White House Discusses Government Review Mechanism for AI Model Releases, Rapid Shift in Actions Continues
Kevin Hassett, Director of the National Economic Council, stated on Fox Business Wednesday that the government is exploring an executive order requiring AI models to undergo government review similar to the FDA before going live.
Just two days ago, The New York Times reported that this was "under consideration". After Trump took office, he rescinded Biden's AI safety executive order, but now there is a shift towards stricter pre-review; within 24 hours, the White House quickly downplayed the comments, stating that Hassett's remarks were taken out of context, emphasizing "partnership" rather than regulation.
Despite the softened tone, the White House is still pushing for intelligence agencies to conduct pre-assessments before models are publicly released. The Commerce Department's AI Standards Center will expand the scope of voluntary assessment agreements this week to include Google DeepMind, Microsoft, and xAI.
Source: Public Information
ABAB AI Insight
Trump previously signed an executive order banning federal agencies from using Anthropic products and criticized its executives. This review discussion was triggered by Anthropic's disclosure last month of Mythos's powerful vulnerability discovery capabilities, continuing the "America First + National Security First" AI policy path, contrasting sharply with the voluntary agreements of the Biden era.
On the capital front, the White House is shifting computational power and data resources towards approved companies through the expansion of the CAISI voluntary assessment agreement and pre-assessments by intelligence agencies, moving funding from pure market competition to a "safety compliance premium" track. The motivation is to ensure that U.S. intelligence agencies prioritize access to new model capabilities under pressure from competition with China and Russia, while also providing federal contracts and legitimacy endorsements to approved entities like OpenAI and Anthropic.
The lengthy FDA-like approval process for new drugs has led to market access disparities, and early export controls have impacted Huawei. Currently, the U.S. AI industry is at a critical stage of transitioning from "innovation first" to "national security control".

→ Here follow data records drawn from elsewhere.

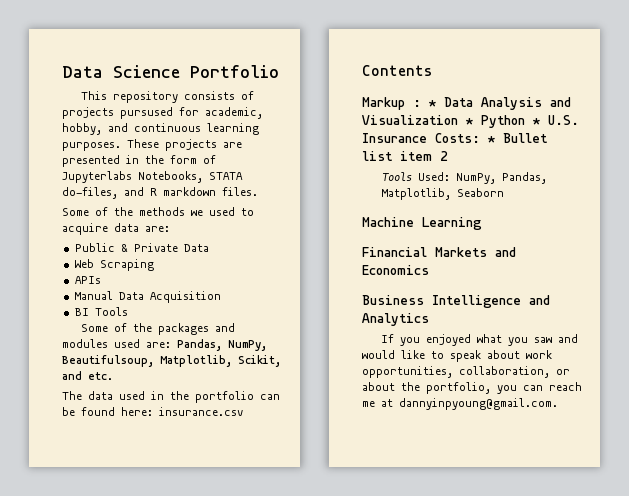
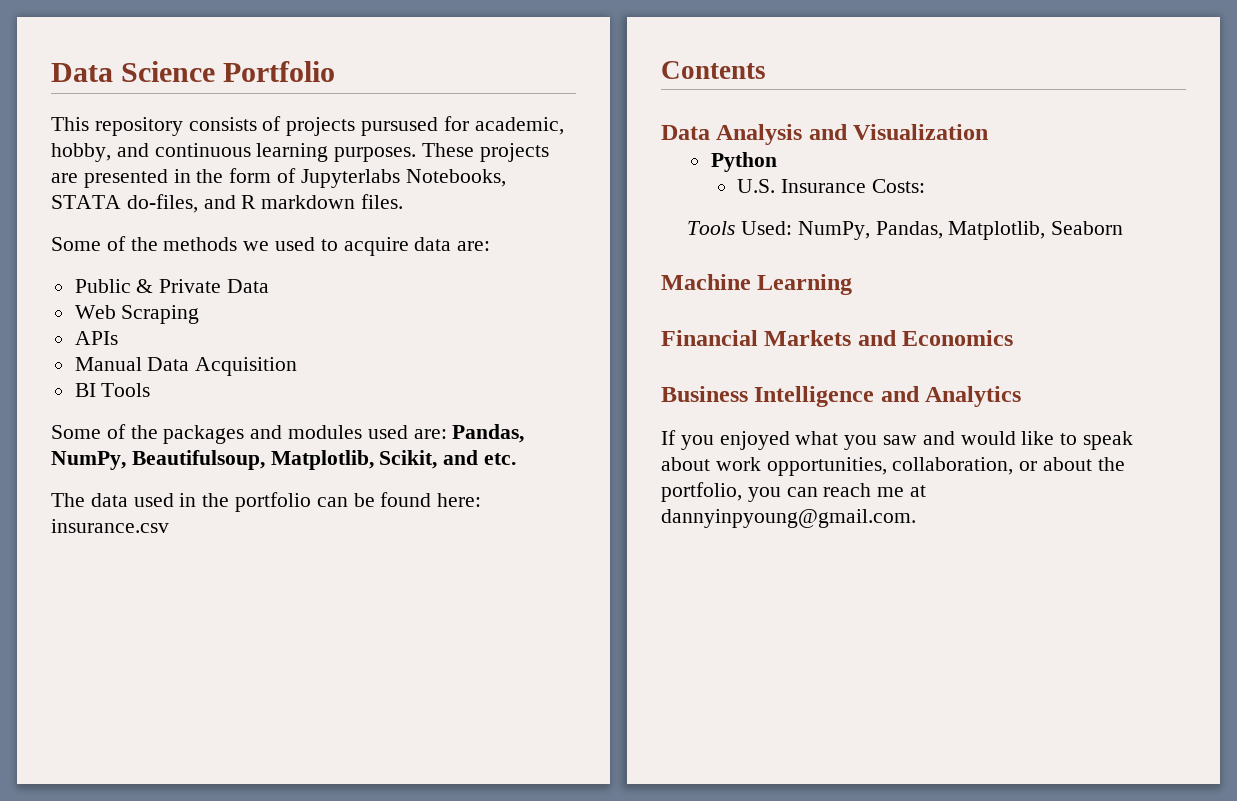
[362,97,436,110] Markup : * -> (766, 70) none
[466,118,473,125] * -> (989, 132) //
[533,118,540,125] * -> (777, 162) //
[488,133,548,143] [362,151,448,161] * Bullet list item 2 -> (925, 186) none

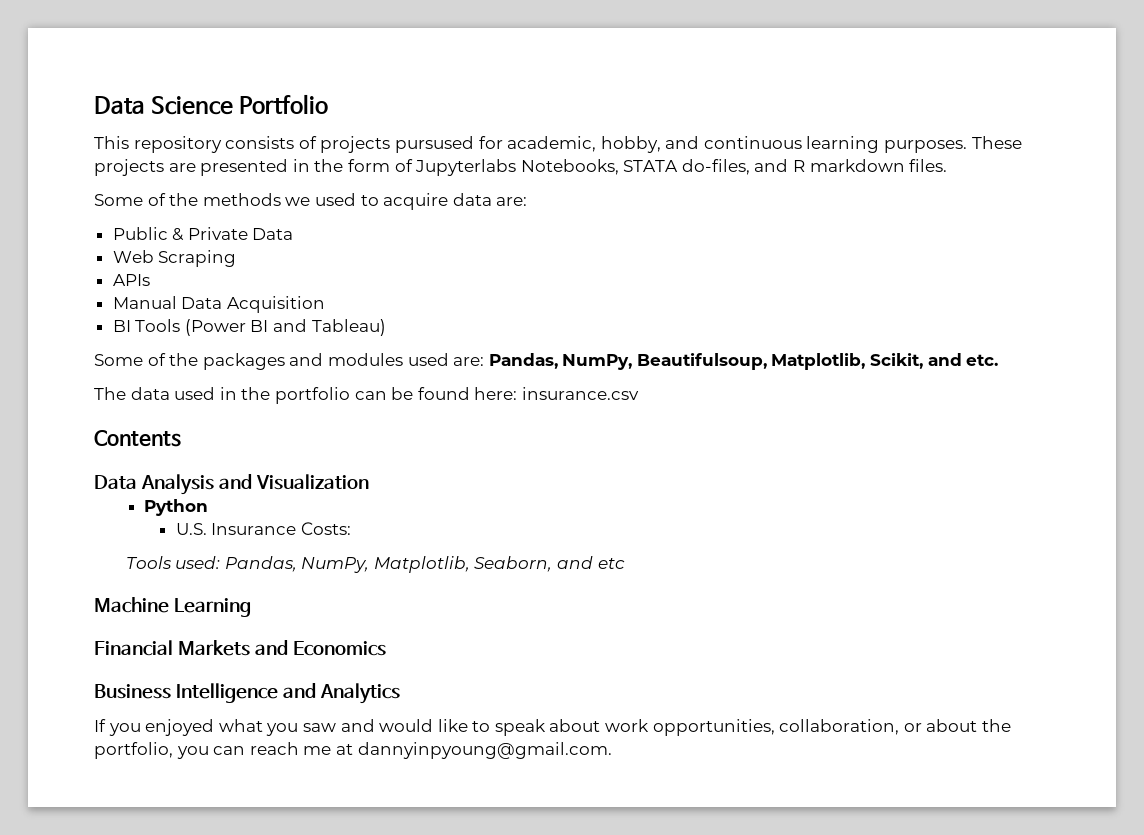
(151, 390) none -> [184,319,386,336] (Power BI and Tableau)
[740,221,1124,240] Used: NumPy, Pandas, Matplotlib, Seaborn -> [175,556,625,573] used: Pandas, NumPy, Matplotlib, Seaborn, and etc

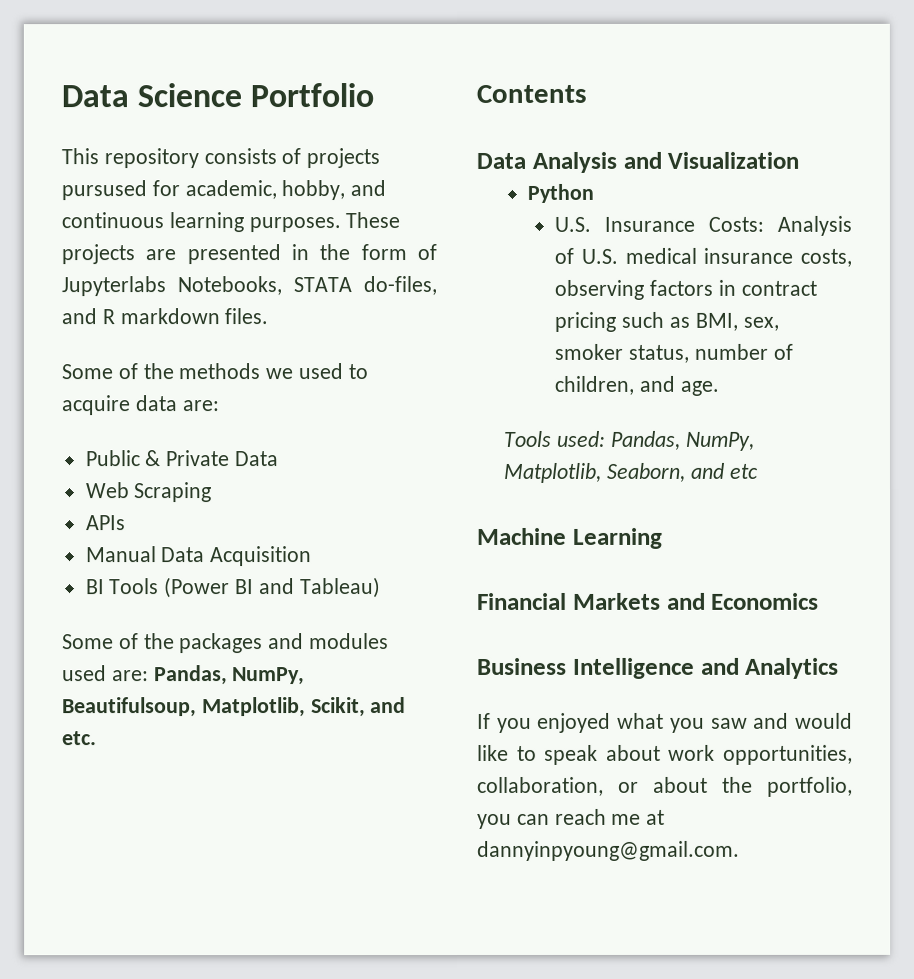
[94,387,639,404] // The data used in the portfolio can be found here: insurance.csv -> (97, 738) none
(351, 528) none -> [777,215,852,236] [554,247,852,267] [554,279,817,300] [554,311,779,332] [554,343,793,363] [554,375,720,396] Analysis of U.S. medical insurance costs, observing factors in contract pricing such as BMI, sex, smoker status, number of children, and age.

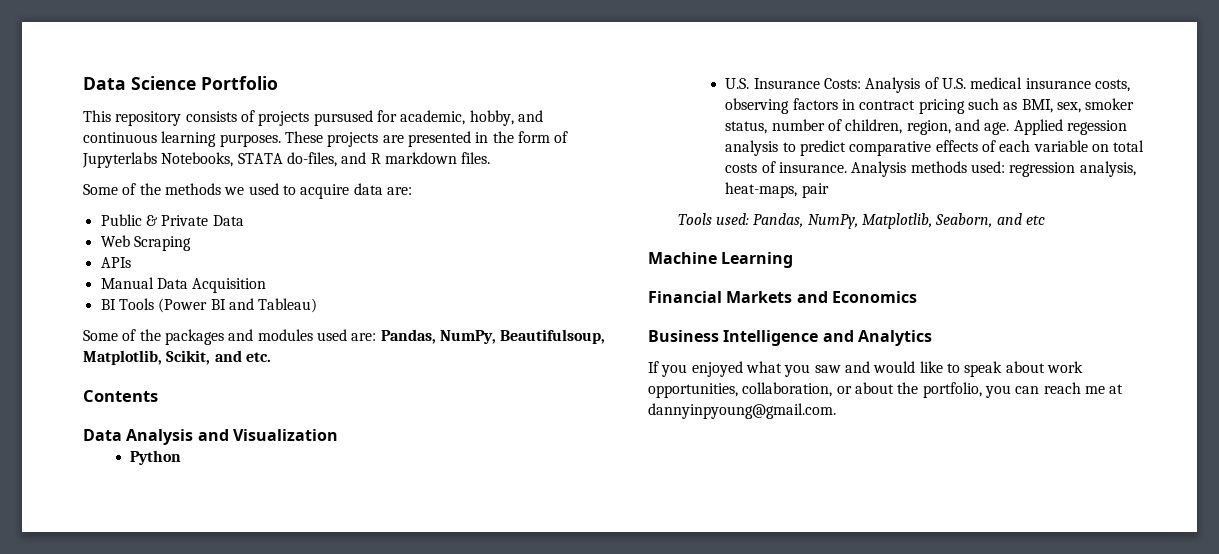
(635, 385) none -> [906,120,951,135] region,
(720, 388) none -> [1013,119,1127,135] [725,140,1145,156] [725,161,1136,177] [725,182,829,198] Applied regession analysis to predict comparative effects of each variable on total costs of insurance. Analysis methods used: regression analysis, heat-maps, pair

Essentially, this represents a regulatory change: achieving a transfer of pricing power from pure market competition to a national security screening mechanism through pre-release assessments. The mechanism allows intelligence agencies to study new capabilities in advance, creating an asymmetric advantage, while using the guise of "partnership" to mitigate industry backlash, accelerating capital concentration towards a few AI platforms that meet government security standards, thus forming new barriers to entry.
ABAB News · Cognitive Law
The more regulation is justified in the name of security, the more valuable the pricing power of approved companies becomes.
When the government wants to regulate but not take responsibility, the ones who truly profit are always the first to get approved.